» **EXCERPTED RECORDS**:

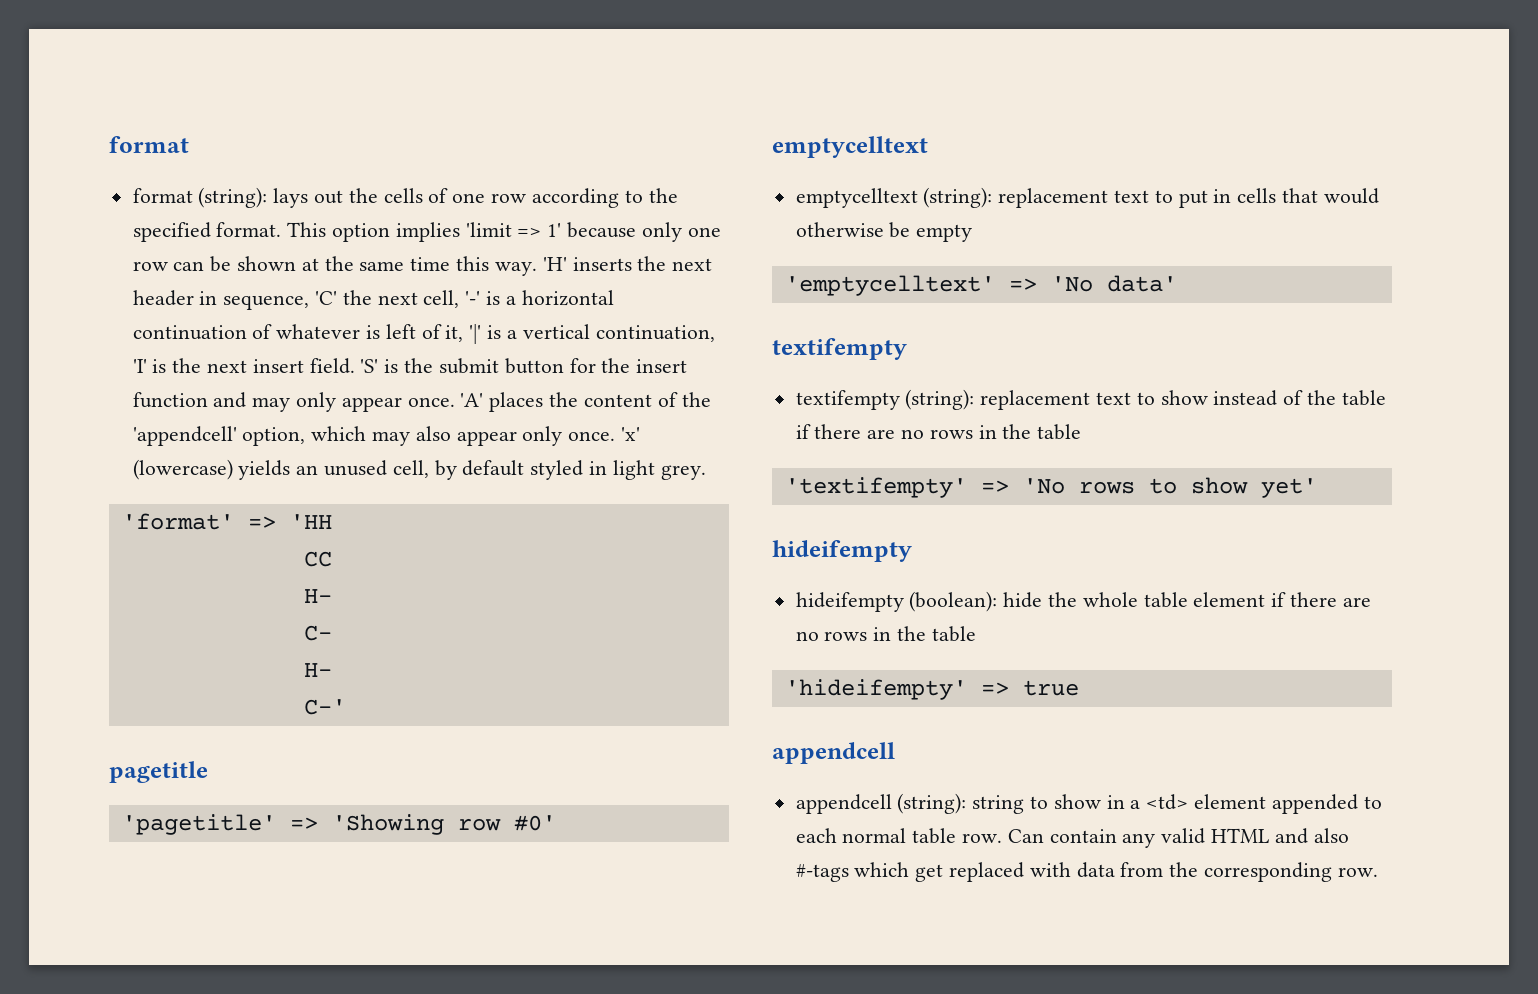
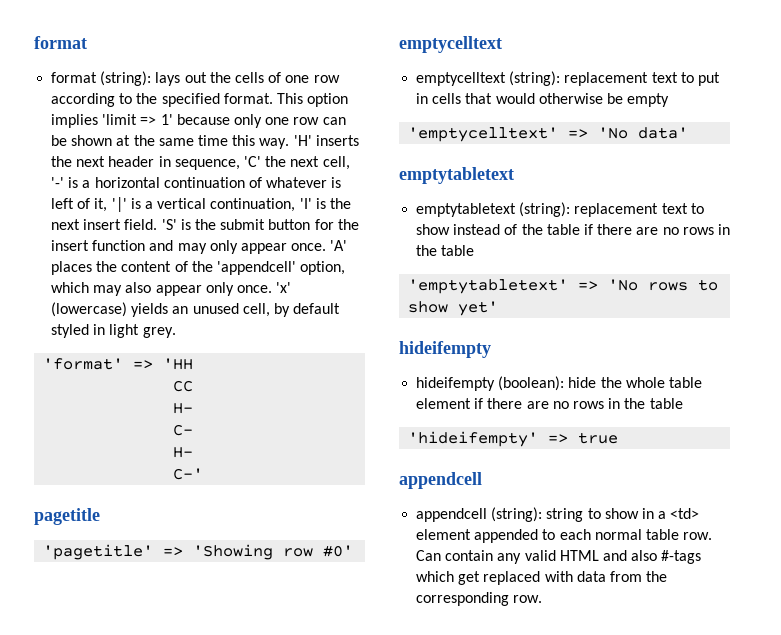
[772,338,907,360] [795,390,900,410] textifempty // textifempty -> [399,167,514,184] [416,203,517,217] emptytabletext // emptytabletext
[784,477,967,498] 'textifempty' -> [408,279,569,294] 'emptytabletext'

--

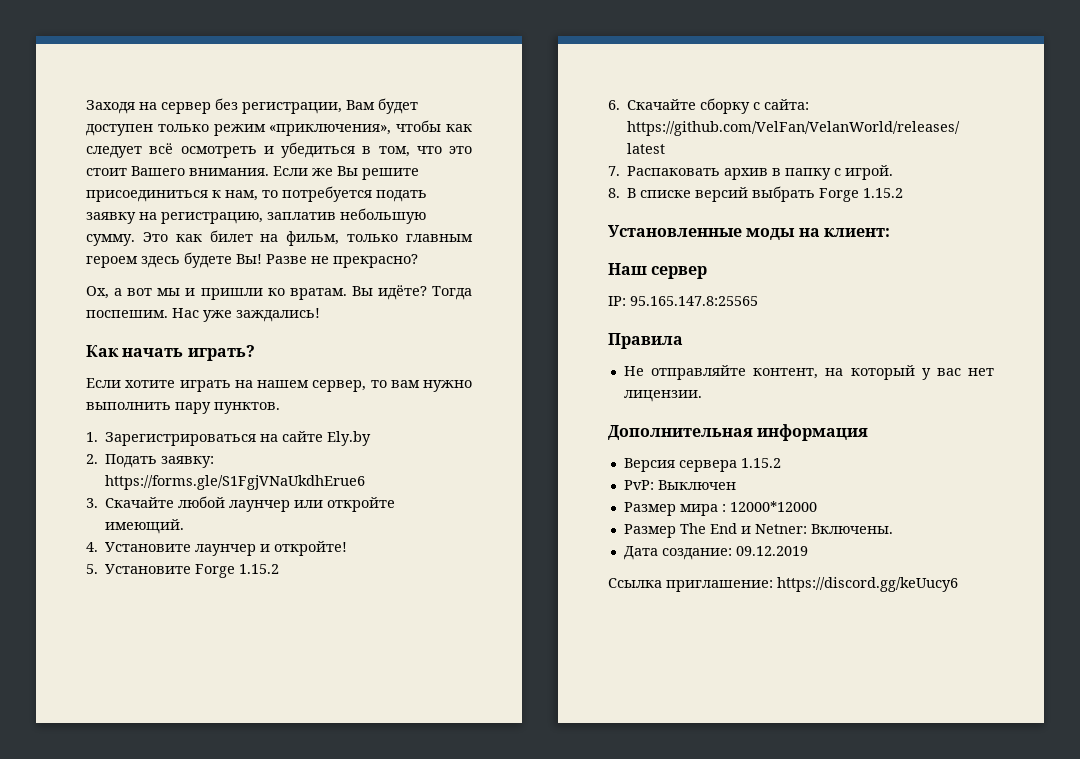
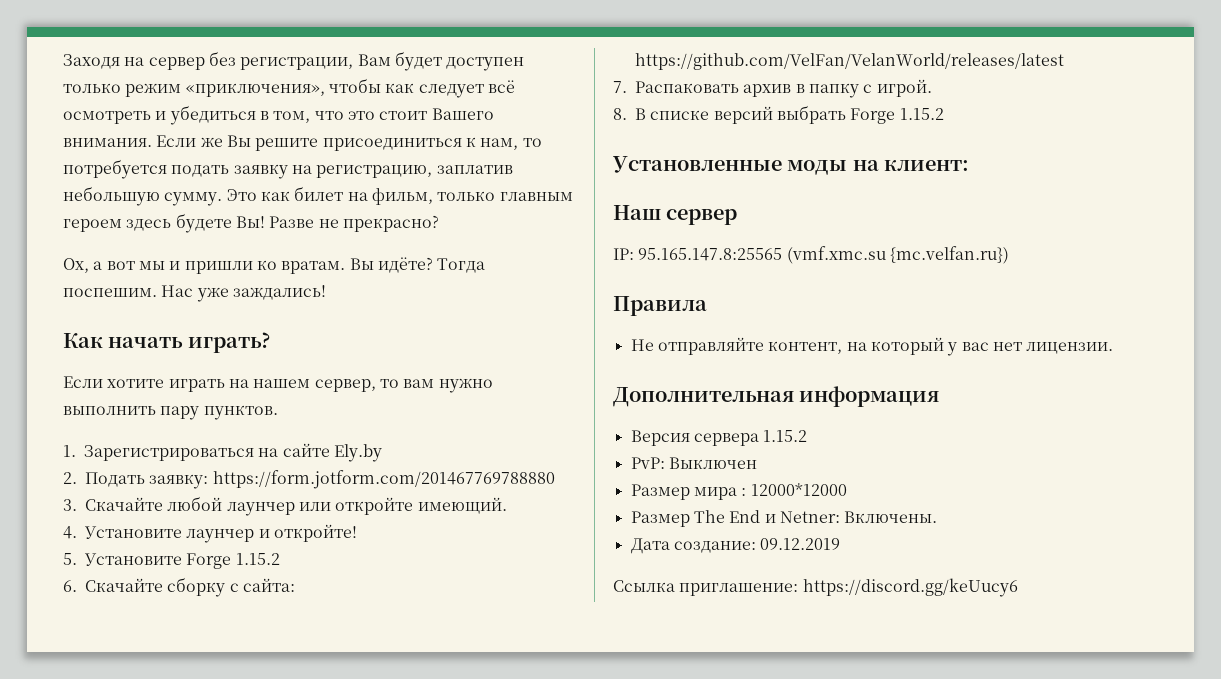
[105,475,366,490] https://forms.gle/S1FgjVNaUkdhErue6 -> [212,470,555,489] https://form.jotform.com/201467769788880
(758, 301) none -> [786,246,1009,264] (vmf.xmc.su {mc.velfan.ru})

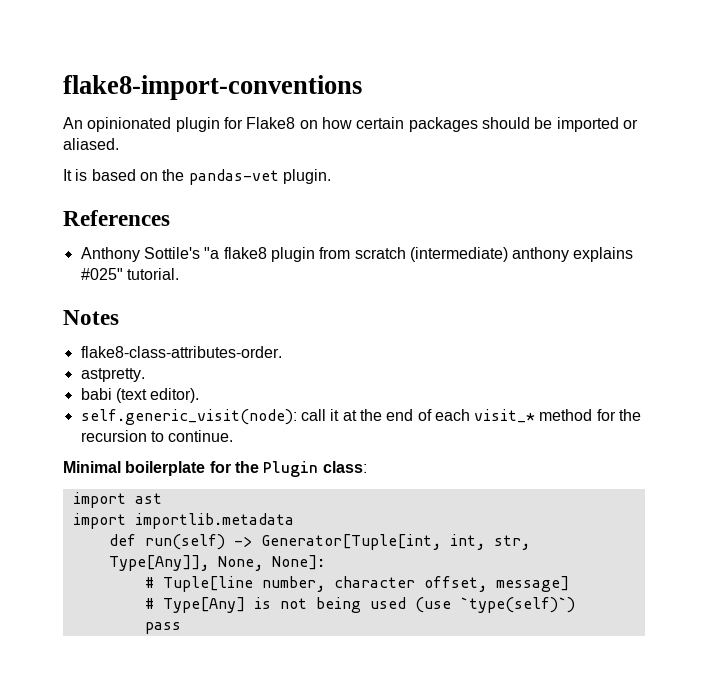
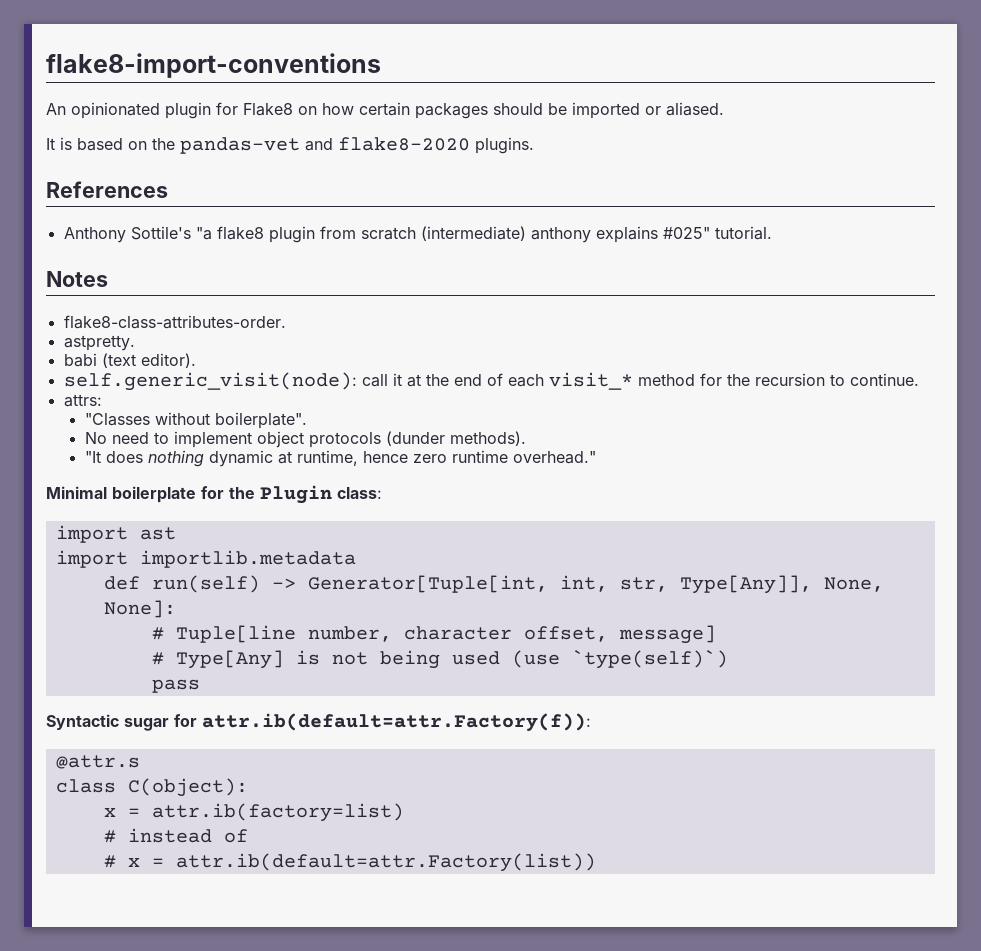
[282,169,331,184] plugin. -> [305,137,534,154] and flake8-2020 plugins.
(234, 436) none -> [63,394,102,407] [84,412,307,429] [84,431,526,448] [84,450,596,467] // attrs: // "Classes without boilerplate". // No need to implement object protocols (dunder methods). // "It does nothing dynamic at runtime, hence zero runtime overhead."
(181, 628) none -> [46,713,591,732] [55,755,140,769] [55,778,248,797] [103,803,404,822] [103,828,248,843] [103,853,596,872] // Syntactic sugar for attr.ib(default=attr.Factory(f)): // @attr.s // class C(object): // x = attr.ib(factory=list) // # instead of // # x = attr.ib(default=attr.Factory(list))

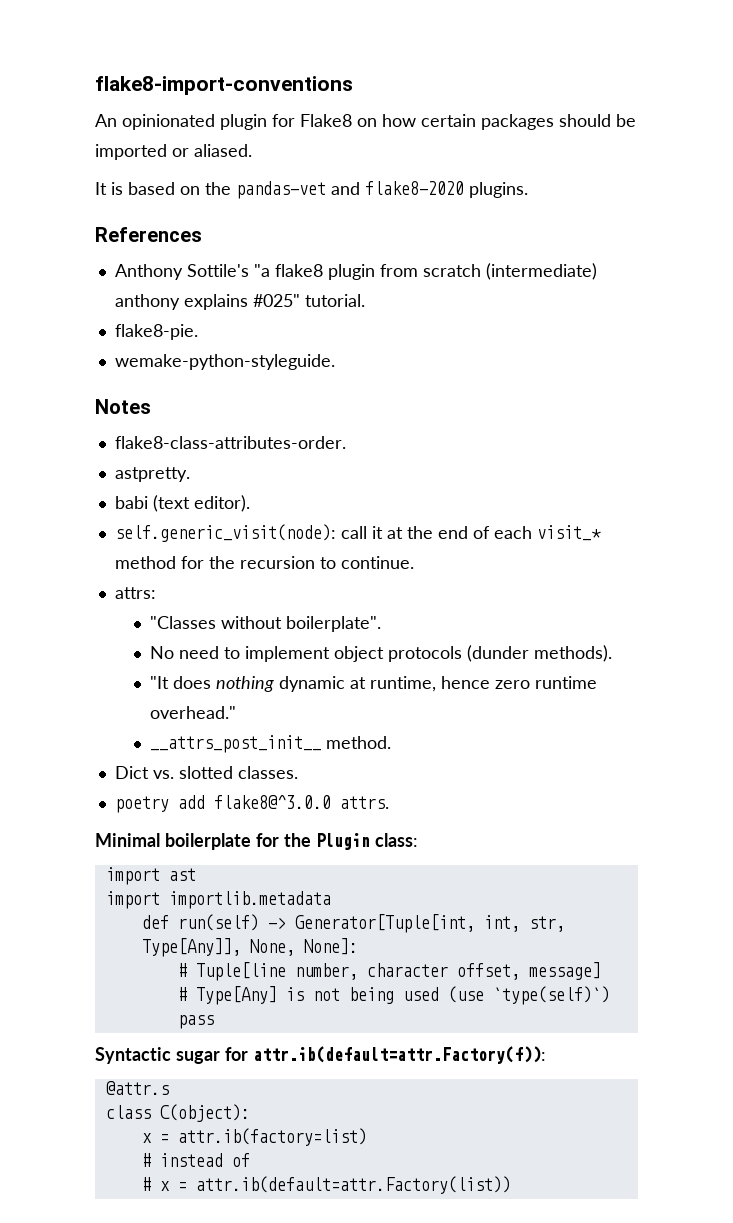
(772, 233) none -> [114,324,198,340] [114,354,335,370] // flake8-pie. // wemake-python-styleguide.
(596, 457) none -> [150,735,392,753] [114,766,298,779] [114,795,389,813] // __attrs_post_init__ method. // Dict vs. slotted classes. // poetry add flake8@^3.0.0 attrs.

» **THE PROBLEM**: Only one stretch of the data is wanted: write out exactly the lines from the one holding "[105,475,366,490] https://forms.gle/S1FgjVNaUkdhErue6 ->" through the one holding "[282,169,331,184] plugin. ->", both included, without the pictures.

» **ANSWER TO THIS PROBLEM**:
[105,475,366,490] https://forms.gle/S1FgjVNaUkdhErue6 -> [212,470,555,489] https://form.jotform.com/201467769788880
(758, 301) none -> [786,246,1009,264] (vmf.xmc.su {mc.velfan.ru})

[282,169,331,184] plugin. -> [305,137,534,154] and flake8-2020 plugins.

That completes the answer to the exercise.